Damselflies dance along a river bankBy Adrian Lawson
July 31, 2010
If you walk along the riverbanks you can’t fail to notice the damselflies.
I quite like watching them although I know very little about them. I think they are beautiful creatures, in contrast to the menacing looking larval stages.
They have such evocative names – the beautiful and banded demoiselles, the southern emerald – which give you a clue to their beauty. They also rather romantically form a perfect loveheart shape when mating.
These are not to be confused with dragonflies. They are generally much more delicate and the easy way to tell them apart is to look at the wings, which at rest fold alongside their body.
On a sunny day the iridescence on their wings and the metallic tones of their bodies shine quite magically.
Their flight is rather splendid too. The demoiselles, having coloured wings, fly rather like a butterfly but the common blue damselfly, which is easily the most common and gregarious, have transparent wings and they just lift off and hover away.

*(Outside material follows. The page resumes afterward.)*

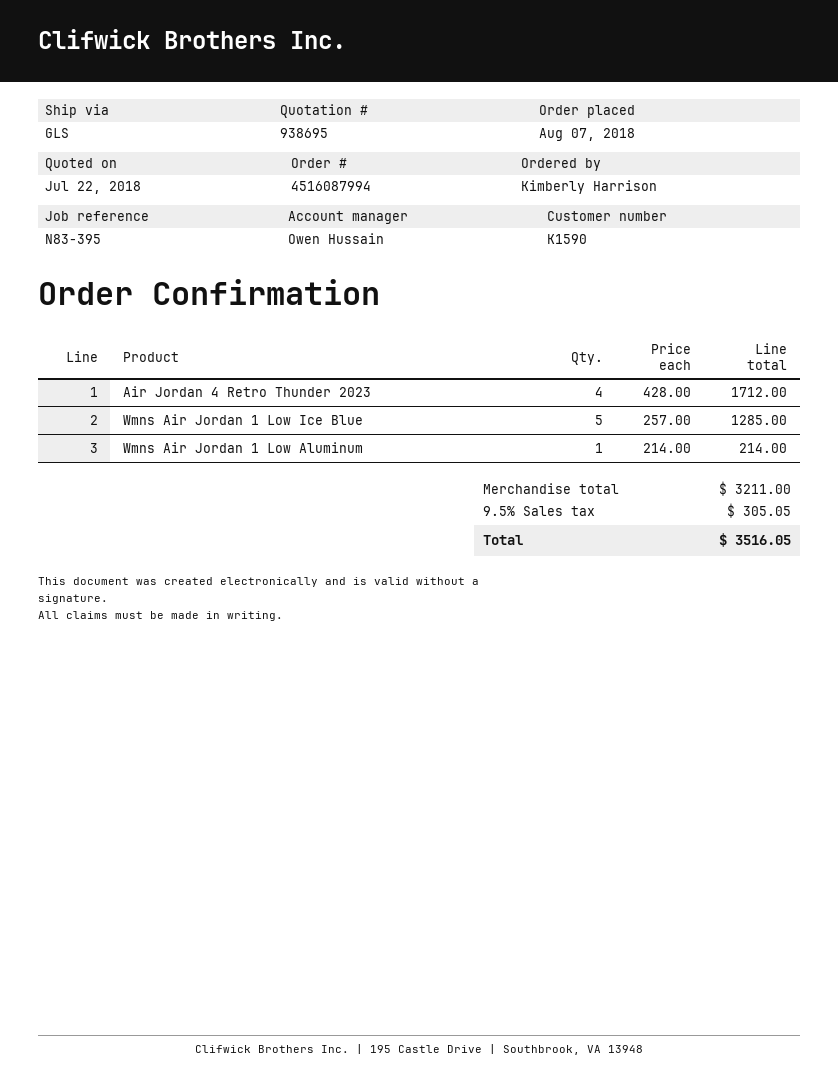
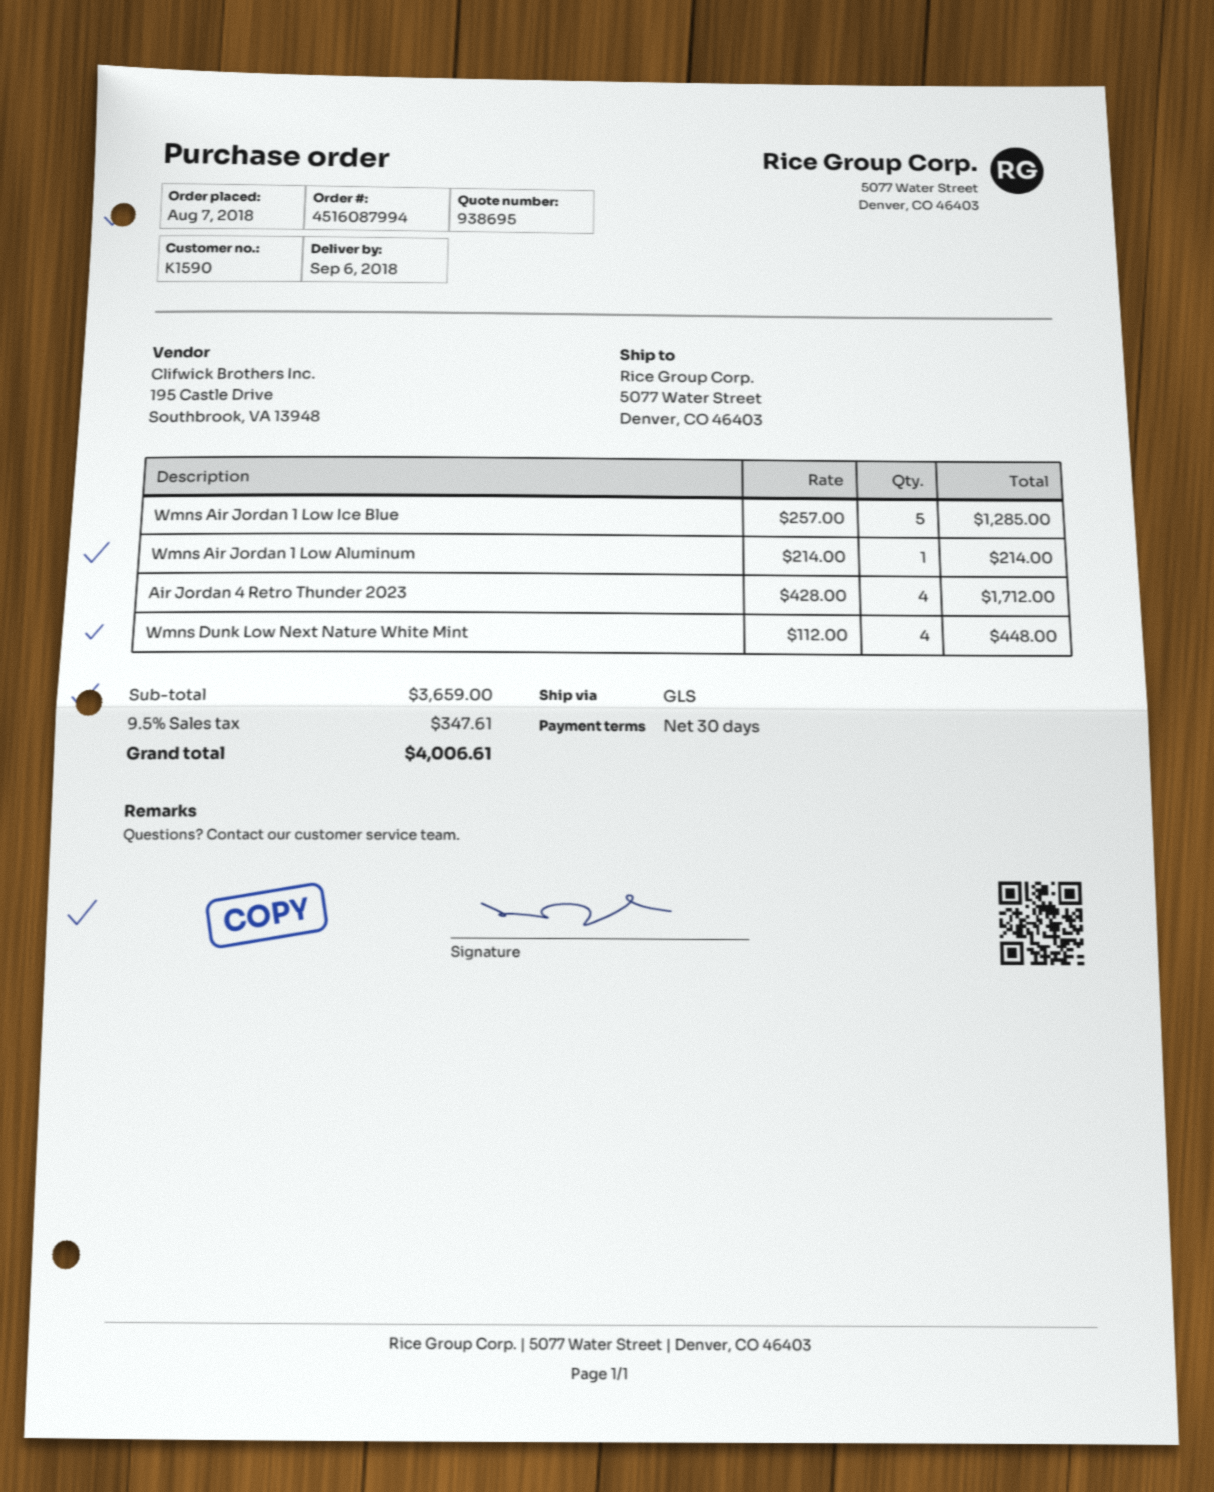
Wmns Dunk Low Next Nature White Mint: none -> 4 x 112.00 = 448.00
subtotal: 3211.00 -> 3659.00
tax: 9.5% = 305.05 -> 9.5% = 347.61
total: 3516.05 -> 4006.61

They are also popular with birds who find them tasty food.
The hobby, a swift-shaped falcon, is agile enough to catch them. The common terns also seem to like them as a change from fish and often dive down to snatch them from just above the surface of the water. Many of our smaller birds – reed warblers, blackcaps and whitethroats – feast on them too, and I have been watching parents feeding damselflies to their bemused chicks. The damselfly is quite a mouthful for a fledgling.
A lot of fish depend on them too while they are in the larval stages in the water.
In a strange twist they have been in the news lately, as global warming is allowing some species to expand their range. The dainty damselfly has been found in England for the first time in years.
There are a lot of other things turning up as well, with some a real pest. But surely the dainty damselfly won’t be a problem.